Gordon must have thrown in a few hand gestures, because Earnhardt could tell from his car that Gordon was upset. So Earnhardt asked his spotter, "What's Jeff's problem now? Does he have a problem with me?" The spotter said that Gordon probably was upset that Earnhardt hadn't stayed in line behind him on the restart, to which Earnhardt replied, "We'll he was going slower than I was."

After Gordon dropped out of the race with one of Hendrick's engine failures, he explained why he was upset with Earnhardt.

"He took me four wide, which wasn't that big of a deal. But then he slipped up in front of me off of turn two and I had to check up or I would have wrecked all of us," Gordon said. "I just didn't think it was the smartest thing to do, especially as teammates. ... I don't care who I'm racing out there, I'm going to show my displeasure if I'm not happy about something. That one was pretty close."

3. Bobby Labonte is not the leader's friend

Drivers have been asked over the years to name the one person they would not want to see behind them if they had the lead. Dale Earnhardt Sr. used to be the obvious answer. These days Tony Stewart and Jimmie Johnson are the popular choices.

After the past two weeks, it would appear that the leader shouldn't be worried about the driver behind him. Instead, it's the car in front of him that should make him nervous. Namely, the slow car driven by Bobby Labonte.

Last week, Kyle Busch lost a shot at victory on the final lap at Watkins Glen when he slid through oil that Labonte's car had leaked onto the track. Then on Sunday, pole-sitter Mark Martin dominated the first 64 laps of the race before getting caught up in a wreck that began when Labonte went into a spin.

It's a shame, because Martin definitely appeared to have a car capable of winning the race. Had he done so, the 53-year-old Martin would have become the oldest winner in Cup history. Harry Gant holds the record at 52 years, seven months, a mark he set 20 years ago at Michigan.

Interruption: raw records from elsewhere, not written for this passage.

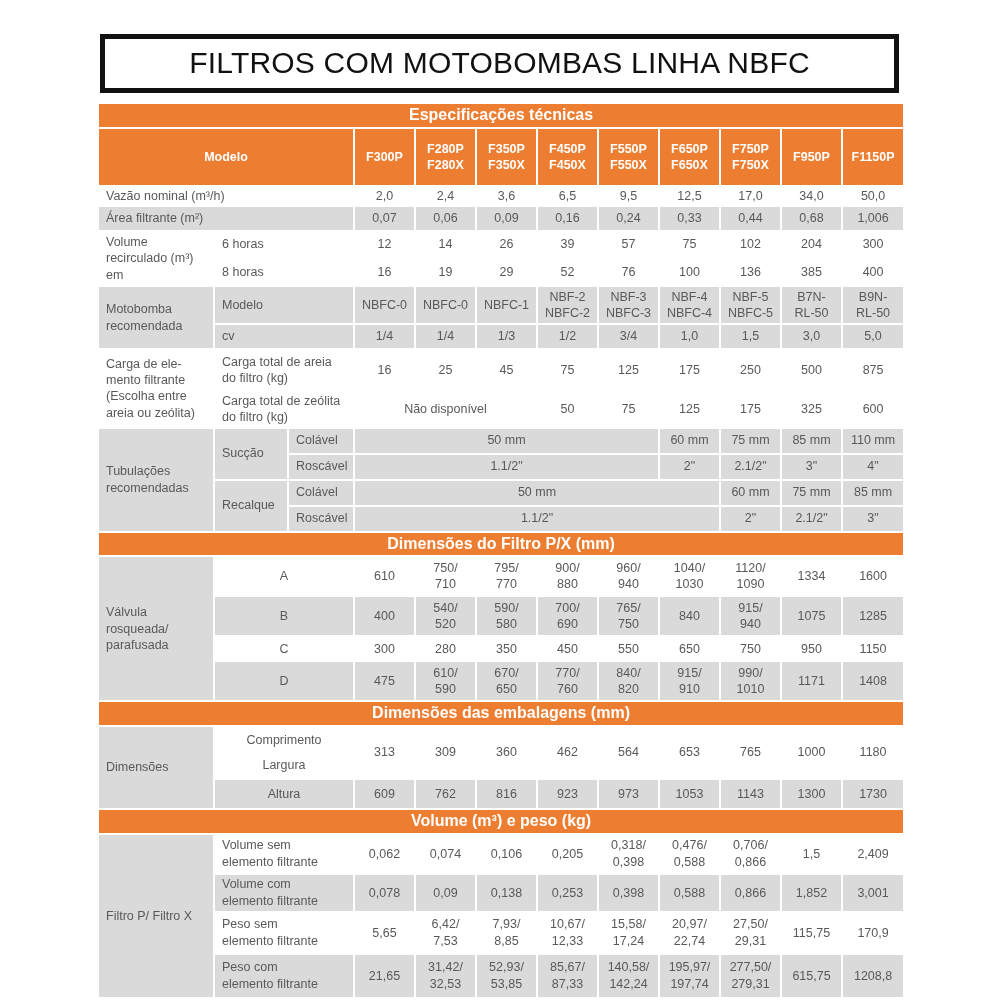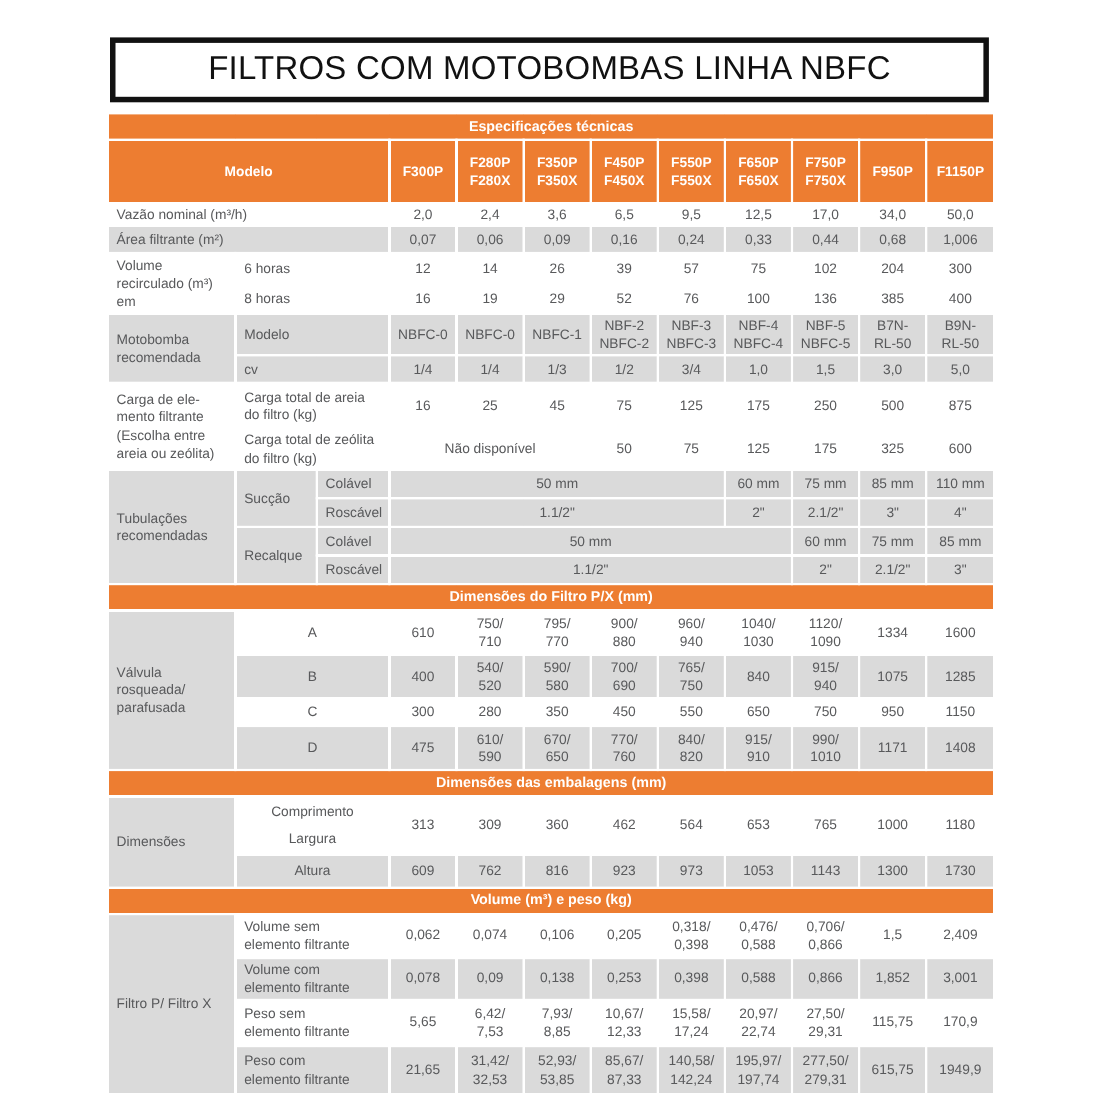--- a/index.html
+++ b/index.html
@@ -45,7 +45,7 @@
     background: #ed7d31;
     color: #ffffff;
     font-weight: 700;
-    font-size: 13px;
+    font-size: 16px;
   }
   td.mhead {
     background: #ed7d31;

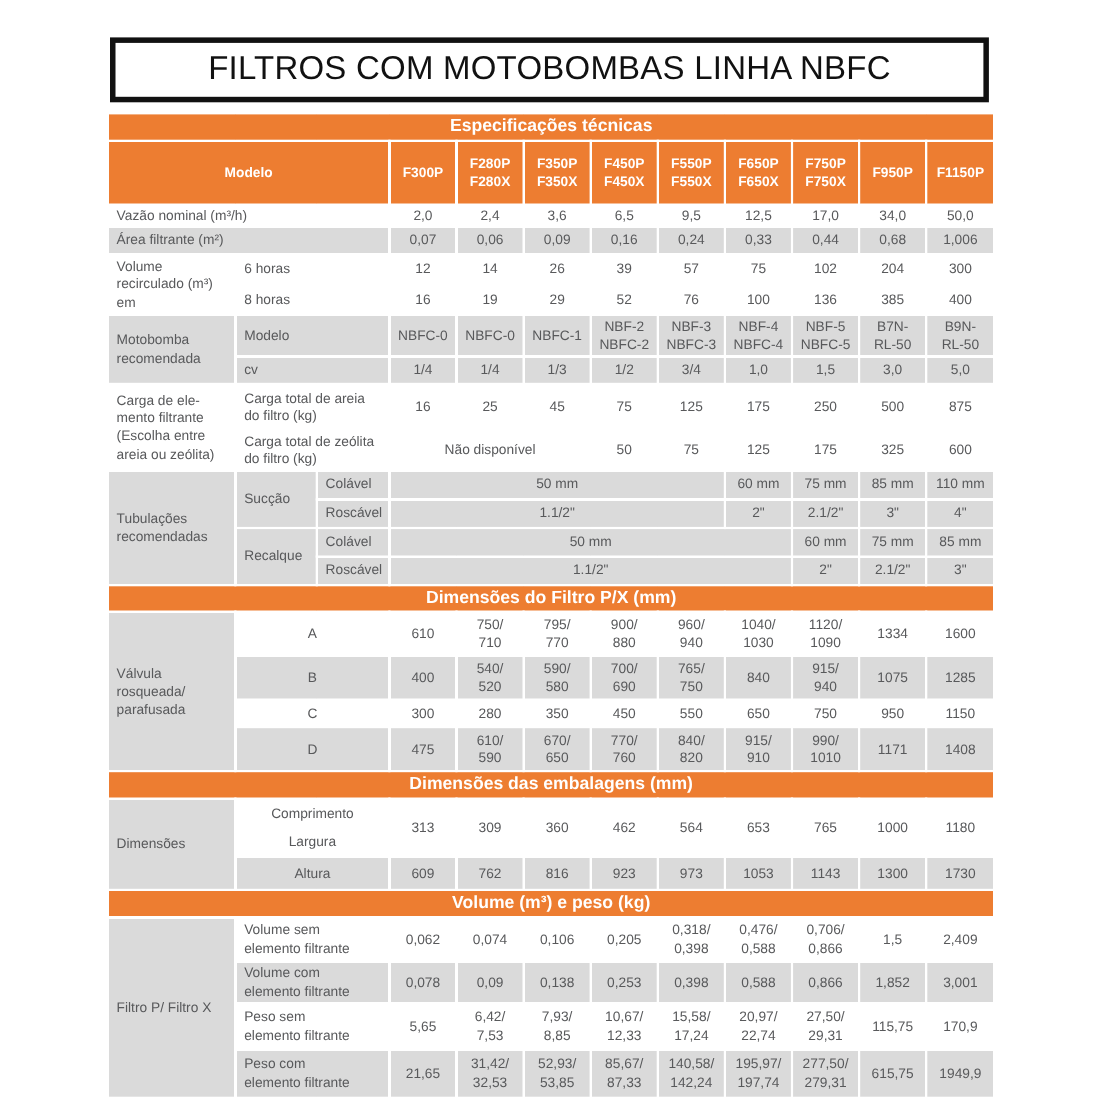--- a/index.html
+++ b/index.html
@@ -447,7 +447,7 @@
           <td class="gray">277,50/
 279,31</td>
           <td class="gray">615,75</td>
-          <td class="gray">1949,9</td>
+          <td class="gray">1208,8</td>
   </tr>
 </tbody>
     </table>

4. Sam Hornish is getting closer to passing the audition

Ever since AJ Allmendinger was pulled from the No. 22 car in early July following his positive drug test, Sam Hornish has been in a weekly audition to take over the ride full time. After a shaky start in his first few races behind the wheel of the No. 22, Hornish finished fifth at Watkins Glen last week and then ran consistently in the top 10 at Michigan. He had to settle for a 12th-place finish when a vibration problem forced him to make a pit stop during a late caution and lose several positions.

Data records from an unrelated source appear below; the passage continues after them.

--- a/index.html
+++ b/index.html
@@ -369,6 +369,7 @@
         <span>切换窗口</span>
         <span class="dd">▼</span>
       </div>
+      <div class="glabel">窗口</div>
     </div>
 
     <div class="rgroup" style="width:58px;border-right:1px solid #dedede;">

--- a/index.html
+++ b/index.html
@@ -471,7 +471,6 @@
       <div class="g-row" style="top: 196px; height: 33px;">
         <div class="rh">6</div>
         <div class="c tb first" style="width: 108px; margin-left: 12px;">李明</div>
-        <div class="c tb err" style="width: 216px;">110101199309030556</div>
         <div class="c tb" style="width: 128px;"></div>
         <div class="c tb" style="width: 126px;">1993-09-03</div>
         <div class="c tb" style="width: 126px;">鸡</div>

Still, it was a good overall showing for Hornish, especially considering that he had been in Montreal the day before competing in the Nationwide Series race. His commitment to his current full-time Nationwide ride prevented him from practicing or qualifying at MIS, meaning he had to start Sunday's race from the back of the field. But that did not prevent Hornish from turning in another solid performance.

"There's a little bit more confidence," Hornish said. "The better that we run on the Nationwide side, the better we run over here (in Cup) and the more that leads me to be confident in my opinions on what we need to change and make better.

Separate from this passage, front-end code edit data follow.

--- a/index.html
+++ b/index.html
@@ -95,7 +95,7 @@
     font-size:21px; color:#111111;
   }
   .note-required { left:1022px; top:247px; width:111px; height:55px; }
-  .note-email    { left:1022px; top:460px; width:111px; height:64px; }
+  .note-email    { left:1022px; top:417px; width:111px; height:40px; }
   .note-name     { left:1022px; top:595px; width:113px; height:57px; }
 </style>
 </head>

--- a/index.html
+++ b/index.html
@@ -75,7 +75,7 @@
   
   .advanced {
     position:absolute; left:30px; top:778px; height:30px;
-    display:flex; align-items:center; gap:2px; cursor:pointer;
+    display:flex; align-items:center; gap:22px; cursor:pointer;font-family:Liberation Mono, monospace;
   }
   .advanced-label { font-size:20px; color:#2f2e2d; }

"I feel like this is a great team. These guys are used to working together, they know how to win races, they know how to put good race cars out there on the track. They just need somebody behind the wheel who is going to go out there and be smart throughout the day and try to make good choices and help elevate them to the next level.

"I'm glad that I have this opportunity. Hopefully I can at least finish out the year, if nothing than that. The more races I get in this car, I feel there are more opportunities I have to plead my case on why I should be in it full time."

5. Restarts at Michigan are fantastic fun

During a year in which there has been much complaining about the lack of excitement in many Sprint Cup races, there were several thrilling moments Sunday at Michigan. And they nearly all took place during the first two or three laps following a restart.

Granted, it didn't take long after each restart for the pack to become spread out and the race to become little more than a bunch of cars going around in a circle. But those few laps were filled with cars slipping and sliding and fiercely battling for both control and track position. Give the fans more of that type of racing, and most of the complaints will quickly go away.